🤖 AI Summary
This work proposes the first modular profiling framework tailored for hardware accelerators, addressing the lack of low-overhead and flexible program analysis tools in modern computing systems. By abstracting underlying performance APIs and integrating with mainstream deep learning frameworks, the framework offers a unified interface to capture runtime events across multiple abstraction levels and enables rapid prototyping. It features a GPU-accelerated backend, multi-level event tracing, and cross-platform compatibility (NVIDIA/AMD), achieving high scalability and minimal profiling overhead in both single- and multi-GPU settings. Experimental results demonstrate that, on representative deep learning workloads, the framework achieves up to 1.3×10⁴ times faster profiling compared to conventional tools while delivering fine-grained performance insights.
📝 Abstract
The increasing complexity and diversity of hardware accelerators in modern computing systems demand flexible, low-overhead program analysis tools. We present PASTA, a low-overhead and modular Program AnalysiS Tool Framework for Accelerators.

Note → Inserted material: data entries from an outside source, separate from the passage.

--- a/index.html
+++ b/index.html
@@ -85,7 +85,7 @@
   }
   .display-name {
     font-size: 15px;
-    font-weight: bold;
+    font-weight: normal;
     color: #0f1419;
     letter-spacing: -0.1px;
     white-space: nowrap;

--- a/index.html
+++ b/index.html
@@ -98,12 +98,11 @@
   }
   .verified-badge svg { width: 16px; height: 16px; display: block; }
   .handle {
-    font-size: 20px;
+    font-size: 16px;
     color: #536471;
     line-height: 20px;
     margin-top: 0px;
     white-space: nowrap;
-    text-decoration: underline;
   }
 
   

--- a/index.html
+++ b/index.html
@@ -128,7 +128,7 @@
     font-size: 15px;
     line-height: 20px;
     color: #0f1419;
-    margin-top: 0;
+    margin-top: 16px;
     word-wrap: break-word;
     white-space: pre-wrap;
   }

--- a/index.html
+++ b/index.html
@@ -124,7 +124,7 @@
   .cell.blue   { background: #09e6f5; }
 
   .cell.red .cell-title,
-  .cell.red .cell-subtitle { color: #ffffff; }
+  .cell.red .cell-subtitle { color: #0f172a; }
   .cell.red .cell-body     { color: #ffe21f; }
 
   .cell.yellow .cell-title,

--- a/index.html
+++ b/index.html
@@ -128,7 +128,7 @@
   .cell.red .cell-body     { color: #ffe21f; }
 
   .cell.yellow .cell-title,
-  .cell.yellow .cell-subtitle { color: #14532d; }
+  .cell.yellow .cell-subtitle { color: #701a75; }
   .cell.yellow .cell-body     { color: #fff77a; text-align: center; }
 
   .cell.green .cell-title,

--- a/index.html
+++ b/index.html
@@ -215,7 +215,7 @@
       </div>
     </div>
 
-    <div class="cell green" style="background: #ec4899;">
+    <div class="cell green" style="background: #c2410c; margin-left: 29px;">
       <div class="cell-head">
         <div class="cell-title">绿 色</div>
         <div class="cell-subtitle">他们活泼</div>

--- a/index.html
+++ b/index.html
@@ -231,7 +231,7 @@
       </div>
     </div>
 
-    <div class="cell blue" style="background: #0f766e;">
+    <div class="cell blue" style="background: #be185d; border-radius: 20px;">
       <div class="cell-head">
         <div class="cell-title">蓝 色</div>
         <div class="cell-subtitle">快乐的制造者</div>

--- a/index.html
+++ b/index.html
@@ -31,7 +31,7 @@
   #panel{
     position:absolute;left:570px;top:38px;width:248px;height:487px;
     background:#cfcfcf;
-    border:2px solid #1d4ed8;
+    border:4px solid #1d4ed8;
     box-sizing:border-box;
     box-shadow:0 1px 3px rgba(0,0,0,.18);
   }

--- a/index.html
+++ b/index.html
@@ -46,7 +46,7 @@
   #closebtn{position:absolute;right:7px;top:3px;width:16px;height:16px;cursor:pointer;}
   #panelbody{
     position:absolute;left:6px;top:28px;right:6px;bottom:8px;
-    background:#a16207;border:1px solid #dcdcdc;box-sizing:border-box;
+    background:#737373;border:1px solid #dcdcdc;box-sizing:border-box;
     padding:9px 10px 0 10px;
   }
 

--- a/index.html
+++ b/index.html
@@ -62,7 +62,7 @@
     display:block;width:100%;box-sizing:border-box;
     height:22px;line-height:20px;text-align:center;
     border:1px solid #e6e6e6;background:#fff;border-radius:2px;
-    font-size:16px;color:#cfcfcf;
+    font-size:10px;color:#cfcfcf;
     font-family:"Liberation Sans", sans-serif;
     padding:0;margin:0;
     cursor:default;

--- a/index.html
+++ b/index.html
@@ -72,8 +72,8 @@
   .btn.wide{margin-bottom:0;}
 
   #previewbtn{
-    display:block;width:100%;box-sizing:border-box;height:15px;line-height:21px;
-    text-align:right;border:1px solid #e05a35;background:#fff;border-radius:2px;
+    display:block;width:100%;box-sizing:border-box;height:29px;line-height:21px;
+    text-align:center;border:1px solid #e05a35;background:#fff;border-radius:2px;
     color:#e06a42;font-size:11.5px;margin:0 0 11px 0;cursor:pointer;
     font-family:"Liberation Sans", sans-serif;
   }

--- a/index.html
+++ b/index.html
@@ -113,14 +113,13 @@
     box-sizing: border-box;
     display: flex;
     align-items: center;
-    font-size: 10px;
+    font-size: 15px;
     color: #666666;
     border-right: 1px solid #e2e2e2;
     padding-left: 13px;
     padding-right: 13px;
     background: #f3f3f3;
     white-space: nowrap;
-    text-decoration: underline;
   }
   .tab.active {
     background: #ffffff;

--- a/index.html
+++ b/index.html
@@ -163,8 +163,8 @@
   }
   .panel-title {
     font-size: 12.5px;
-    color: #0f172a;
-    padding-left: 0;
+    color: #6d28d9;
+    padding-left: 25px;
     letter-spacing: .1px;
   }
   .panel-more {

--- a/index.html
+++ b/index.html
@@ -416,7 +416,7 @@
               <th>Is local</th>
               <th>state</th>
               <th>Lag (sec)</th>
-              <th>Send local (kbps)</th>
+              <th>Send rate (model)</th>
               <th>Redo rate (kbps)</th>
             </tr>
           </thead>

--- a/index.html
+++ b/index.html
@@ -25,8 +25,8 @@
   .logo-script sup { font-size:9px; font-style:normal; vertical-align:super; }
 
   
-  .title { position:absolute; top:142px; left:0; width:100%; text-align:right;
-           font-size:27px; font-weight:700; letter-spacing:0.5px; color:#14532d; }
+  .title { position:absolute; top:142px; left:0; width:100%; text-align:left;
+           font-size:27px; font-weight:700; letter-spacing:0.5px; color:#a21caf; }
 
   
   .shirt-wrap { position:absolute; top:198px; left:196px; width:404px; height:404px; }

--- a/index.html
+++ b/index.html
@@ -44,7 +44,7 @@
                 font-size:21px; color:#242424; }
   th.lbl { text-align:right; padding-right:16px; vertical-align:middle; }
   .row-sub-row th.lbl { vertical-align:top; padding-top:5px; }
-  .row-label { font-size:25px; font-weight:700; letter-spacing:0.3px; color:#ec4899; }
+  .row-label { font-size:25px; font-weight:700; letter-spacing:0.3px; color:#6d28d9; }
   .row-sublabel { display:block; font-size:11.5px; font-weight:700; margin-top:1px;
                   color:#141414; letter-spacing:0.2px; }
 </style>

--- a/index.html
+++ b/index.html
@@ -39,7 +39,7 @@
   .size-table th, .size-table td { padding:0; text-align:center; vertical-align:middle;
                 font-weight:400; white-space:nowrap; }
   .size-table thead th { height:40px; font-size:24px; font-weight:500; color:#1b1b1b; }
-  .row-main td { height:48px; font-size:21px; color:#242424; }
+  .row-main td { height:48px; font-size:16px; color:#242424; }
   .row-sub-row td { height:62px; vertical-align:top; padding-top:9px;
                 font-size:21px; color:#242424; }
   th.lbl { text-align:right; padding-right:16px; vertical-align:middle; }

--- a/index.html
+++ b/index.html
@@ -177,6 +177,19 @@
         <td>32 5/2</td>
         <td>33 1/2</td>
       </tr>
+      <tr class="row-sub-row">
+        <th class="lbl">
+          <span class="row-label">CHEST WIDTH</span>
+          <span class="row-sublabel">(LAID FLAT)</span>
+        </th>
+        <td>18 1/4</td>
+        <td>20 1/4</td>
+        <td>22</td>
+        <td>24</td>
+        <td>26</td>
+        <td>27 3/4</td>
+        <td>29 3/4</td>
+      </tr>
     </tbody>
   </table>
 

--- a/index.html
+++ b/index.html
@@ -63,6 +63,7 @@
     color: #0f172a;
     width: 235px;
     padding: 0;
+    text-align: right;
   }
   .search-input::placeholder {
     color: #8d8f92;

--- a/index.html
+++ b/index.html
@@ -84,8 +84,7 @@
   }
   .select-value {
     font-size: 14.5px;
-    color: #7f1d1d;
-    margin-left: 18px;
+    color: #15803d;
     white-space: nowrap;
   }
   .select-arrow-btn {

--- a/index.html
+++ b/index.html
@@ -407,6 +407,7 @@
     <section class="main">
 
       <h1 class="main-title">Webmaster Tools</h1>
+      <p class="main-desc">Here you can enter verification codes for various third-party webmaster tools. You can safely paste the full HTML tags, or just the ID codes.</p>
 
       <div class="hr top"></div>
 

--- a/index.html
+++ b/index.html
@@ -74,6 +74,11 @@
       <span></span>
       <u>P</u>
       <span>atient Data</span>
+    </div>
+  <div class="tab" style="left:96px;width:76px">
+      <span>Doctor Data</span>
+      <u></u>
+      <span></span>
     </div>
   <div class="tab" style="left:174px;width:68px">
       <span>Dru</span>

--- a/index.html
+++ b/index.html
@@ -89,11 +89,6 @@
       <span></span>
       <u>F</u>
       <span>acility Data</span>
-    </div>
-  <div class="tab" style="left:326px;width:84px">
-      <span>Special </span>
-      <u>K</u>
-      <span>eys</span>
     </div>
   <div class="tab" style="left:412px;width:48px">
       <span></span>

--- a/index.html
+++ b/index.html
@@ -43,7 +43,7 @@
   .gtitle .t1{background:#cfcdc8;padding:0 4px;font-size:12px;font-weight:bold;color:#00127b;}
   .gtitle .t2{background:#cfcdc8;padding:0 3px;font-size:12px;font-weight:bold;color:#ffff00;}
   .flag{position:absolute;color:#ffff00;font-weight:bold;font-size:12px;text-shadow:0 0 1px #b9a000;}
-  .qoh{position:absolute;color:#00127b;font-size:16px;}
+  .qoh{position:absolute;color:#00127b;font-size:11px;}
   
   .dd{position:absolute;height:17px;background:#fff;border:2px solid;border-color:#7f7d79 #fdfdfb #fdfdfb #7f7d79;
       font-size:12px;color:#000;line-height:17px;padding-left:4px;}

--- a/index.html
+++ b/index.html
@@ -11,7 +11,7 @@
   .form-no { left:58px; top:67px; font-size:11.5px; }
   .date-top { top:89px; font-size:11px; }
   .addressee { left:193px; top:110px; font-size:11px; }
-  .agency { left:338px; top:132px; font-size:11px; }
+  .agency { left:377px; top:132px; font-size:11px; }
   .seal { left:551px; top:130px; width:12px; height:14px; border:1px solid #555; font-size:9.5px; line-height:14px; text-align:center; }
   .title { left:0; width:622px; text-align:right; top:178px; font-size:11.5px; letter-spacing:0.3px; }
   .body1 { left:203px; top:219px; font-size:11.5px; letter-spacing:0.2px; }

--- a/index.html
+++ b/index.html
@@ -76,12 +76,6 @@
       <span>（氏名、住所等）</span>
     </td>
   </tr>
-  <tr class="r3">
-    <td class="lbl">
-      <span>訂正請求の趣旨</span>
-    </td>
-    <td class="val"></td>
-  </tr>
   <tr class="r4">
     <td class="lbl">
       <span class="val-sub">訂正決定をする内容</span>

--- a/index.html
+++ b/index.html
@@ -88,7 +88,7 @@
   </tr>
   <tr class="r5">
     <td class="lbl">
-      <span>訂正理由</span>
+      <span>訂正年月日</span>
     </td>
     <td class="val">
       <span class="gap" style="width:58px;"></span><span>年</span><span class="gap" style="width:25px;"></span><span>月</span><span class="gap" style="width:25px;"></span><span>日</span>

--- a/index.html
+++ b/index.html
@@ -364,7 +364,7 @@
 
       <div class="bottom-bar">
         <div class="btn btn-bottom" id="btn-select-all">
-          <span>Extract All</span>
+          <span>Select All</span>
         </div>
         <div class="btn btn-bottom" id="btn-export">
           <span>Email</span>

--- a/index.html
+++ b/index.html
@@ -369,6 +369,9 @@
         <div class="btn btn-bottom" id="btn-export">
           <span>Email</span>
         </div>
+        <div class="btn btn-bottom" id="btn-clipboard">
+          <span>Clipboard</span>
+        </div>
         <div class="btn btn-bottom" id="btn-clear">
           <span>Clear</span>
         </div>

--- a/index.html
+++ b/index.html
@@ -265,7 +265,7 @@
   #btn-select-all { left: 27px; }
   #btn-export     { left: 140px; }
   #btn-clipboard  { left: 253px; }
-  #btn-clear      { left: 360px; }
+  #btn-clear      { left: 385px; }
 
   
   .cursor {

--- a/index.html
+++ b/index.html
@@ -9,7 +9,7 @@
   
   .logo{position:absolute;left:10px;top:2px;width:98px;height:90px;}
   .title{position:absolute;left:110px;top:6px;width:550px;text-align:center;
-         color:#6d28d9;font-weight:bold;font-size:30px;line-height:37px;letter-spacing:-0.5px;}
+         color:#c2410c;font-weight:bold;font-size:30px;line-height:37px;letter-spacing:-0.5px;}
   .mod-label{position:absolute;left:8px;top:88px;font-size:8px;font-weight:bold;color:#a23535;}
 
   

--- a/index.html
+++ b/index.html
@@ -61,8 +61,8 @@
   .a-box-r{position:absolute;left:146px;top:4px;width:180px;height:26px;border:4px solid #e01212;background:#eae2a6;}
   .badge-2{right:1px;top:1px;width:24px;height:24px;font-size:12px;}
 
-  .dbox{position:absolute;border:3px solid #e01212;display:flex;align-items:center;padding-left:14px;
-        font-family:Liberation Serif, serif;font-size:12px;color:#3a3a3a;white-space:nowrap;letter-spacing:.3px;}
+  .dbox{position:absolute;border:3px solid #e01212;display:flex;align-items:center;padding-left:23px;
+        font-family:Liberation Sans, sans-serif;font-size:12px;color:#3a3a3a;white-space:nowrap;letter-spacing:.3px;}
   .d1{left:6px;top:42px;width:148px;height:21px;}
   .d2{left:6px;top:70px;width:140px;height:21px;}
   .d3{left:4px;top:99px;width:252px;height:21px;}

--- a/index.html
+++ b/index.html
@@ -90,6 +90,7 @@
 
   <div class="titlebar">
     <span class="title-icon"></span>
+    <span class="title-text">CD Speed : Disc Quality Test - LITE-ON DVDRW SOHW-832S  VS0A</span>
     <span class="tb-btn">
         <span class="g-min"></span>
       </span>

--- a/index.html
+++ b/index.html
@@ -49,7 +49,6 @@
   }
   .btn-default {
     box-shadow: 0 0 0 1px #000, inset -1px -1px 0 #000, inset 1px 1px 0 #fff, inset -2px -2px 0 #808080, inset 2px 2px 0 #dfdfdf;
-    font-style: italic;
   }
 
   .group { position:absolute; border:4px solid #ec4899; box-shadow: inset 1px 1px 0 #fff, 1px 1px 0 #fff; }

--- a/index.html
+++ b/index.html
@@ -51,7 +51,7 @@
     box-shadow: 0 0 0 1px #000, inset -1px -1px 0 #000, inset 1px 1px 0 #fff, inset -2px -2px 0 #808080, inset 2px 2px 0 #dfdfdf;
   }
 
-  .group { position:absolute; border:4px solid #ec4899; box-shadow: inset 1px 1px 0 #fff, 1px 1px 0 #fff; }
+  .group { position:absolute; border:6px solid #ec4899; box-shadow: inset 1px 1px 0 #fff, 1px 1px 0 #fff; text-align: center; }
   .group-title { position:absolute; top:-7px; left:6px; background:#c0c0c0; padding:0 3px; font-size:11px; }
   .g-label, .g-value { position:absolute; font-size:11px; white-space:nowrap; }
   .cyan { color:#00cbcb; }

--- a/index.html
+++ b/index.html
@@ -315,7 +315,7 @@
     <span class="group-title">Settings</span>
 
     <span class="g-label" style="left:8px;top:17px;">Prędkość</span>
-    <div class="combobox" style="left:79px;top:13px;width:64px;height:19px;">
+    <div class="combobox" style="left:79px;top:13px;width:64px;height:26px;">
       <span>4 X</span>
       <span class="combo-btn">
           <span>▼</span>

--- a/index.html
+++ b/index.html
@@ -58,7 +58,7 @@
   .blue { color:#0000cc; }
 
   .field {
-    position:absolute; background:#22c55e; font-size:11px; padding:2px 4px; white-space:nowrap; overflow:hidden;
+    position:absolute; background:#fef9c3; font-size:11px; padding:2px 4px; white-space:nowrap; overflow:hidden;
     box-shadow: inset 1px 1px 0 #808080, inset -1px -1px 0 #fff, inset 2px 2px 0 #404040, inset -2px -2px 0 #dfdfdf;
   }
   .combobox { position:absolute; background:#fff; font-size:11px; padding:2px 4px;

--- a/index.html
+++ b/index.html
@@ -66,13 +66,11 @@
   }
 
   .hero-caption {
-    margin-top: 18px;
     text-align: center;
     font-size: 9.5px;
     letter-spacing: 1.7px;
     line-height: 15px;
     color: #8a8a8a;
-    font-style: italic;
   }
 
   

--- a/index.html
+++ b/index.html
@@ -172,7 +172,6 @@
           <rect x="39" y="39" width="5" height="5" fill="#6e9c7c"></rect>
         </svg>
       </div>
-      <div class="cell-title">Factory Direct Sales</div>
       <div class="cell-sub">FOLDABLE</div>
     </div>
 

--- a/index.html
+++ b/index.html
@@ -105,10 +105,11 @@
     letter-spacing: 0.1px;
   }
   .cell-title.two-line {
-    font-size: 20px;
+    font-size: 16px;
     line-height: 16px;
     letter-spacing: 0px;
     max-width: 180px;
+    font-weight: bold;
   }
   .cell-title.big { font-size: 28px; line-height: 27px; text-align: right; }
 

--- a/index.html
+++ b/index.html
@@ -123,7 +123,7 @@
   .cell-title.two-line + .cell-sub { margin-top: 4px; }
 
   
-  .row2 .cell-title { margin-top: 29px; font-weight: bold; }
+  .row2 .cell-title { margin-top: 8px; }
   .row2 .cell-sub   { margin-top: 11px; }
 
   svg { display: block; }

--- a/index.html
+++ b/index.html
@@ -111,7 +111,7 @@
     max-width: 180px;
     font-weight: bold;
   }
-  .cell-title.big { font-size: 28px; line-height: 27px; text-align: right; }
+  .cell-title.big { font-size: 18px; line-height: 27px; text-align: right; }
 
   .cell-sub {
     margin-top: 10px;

PASTA abstracts over low-level profiling APIs and diverse deep learning frameworks, offering users a unified interface to capture and analyze runtime events at multiple levels. Its extensible design enables researchers and practitioners to rapidly prototype custom tools with minimal overhead. We demonstrate the utility of PASTA by developing several analysis tools, including a deep learning workload characterization tool and a UVM optimization tool. Through extensive evaluation on mainstream deep learning workloads tested on NVIDIA and AMD GPUs under both single- and multi-GPU scenarios, we demonstrate PASTA's broad applicability. On NVIDIA GPUs, we further show that PASTA provides detailed performance insights with significantly lower overhead, up to 1.3*10^4 faster than conventional analysis tools, thanks to its GPU-accelerated backend. PASTA strikes a practical balance between usability, extensibility, and efficiency, making it well-suited for modern accelerator-based computing environments.